(Data extracted from a collection)
►
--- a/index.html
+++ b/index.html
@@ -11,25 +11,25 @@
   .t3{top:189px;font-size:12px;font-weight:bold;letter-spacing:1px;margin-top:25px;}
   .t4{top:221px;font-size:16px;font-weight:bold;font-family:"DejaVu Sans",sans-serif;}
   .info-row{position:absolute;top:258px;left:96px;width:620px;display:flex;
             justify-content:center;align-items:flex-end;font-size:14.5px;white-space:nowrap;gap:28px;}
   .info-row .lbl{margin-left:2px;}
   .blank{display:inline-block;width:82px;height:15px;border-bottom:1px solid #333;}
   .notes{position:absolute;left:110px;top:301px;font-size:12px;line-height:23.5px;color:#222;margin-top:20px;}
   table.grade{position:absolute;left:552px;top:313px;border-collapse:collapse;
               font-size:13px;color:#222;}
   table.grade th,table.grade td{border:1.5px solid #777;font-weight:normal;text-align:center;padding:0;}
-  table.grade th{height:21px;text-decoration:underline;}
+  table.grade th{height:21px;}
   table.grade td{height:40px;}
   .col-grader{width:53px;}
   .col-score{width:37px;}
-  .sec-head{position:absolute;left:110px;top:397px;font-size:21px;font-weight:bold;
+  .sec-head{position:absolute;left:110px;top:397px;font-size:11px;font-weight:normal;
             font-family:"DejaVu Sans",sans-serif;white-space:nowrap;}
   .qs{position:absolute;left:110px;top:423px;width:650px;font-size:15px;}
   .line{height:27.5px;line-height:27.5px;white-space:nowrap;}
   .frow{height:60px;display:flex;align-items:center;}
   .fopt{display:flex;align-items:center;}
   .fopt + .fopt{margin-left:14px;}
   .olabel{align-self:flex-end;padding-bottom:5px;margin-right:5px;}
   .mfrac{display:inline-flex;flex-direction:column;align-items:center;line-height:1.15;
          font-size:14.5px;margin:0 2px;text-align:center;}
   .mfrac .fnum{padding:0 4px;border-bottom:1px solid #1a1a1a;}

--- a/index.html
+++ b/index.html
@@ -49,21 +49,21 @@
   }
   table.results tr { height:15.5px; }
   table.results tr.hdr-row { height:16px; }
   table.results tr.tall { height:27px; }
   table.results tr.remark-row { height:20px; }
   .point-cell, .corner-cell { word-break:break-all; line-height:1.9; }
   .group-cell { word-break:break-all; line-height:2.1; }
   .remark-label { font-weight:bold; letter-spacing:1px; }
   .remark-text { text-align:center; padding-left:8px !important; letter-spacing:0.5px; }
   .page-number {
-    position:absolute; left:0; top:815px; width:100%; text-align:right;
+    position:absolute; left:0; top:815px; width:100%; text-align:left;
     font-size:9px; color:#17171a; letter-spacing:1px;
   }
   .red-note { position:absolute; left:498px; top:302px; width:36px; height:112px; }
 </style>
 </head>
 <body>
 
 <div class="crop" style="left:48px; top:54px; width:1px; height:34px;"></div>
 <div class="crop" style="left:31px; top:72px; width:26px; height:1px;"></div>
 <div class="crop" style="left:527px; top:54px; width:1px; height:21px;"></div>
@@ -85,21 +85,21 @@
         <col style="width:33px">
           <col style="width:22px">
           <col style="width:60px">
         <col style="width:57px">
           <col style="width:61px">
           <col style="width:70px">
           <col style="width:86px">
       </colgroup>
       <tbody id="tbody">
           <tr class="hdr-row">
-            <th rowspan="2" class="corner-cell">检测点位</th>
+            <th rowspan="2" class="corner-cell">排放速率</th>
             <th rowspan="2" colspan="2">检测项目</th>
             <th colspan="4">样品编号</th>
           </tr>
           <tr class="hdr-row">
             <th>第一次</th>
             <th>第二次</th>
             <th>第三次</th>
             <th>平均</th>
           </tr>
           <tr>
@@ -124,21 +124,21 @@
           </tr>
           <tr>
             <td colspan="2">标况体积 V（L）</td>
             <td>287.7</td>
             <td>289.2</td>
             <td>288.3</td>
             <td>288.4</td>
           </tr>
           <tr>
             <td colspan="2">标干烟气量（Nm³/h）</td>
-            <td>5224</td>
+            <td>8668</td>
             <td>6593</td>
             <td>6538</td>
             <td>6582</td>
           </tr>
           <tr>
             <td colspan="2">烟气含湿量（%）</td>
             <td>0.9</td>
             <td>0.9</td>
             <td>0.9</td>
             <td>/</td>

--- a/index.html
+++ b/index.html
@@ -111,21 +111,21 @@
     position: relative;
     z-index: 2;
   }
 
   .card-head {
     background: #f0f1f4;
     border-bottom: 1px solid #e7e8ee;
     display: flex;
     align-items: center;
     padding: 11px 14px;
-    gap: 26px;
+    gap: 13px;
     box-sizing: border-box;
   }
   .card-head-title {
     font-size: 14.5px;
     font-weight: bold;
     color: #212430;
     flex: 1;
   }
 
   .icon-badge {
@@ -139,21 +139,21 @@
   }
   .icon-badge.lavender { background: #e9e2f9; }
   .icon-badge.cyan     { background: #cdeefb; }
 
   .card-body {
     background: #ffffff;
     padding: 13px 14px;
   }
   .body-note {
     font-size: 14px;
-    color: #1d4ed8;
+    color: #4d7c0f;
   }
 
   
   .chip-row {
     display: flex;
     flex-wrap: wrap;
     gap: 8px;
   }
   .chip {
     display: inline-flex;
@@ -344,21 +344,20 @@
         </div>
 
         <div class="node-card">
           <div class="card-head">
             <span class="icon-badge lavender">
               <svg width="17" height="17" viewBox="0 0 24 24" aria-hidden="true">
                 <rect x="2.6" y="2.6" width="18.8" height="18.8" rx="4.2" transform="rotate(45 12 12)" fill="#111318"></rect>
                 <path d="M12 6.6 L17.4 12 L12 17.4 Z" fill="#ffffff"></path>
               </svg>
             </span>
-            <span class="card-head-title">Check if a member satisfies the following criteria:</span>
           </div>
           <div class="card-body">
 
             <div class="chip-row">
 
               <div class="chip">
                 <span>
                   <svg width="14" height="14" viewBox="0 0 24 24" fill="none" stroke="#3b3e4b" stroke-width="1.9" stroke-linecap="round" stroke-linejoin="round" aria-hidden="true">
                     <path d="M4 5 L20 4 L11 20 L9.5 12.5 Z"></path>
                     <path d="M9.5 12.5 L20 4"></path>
◄
Prompt →
Find every line in the records that has the string "corner", then state how many there are and nothing else.

Output for this exercise →
3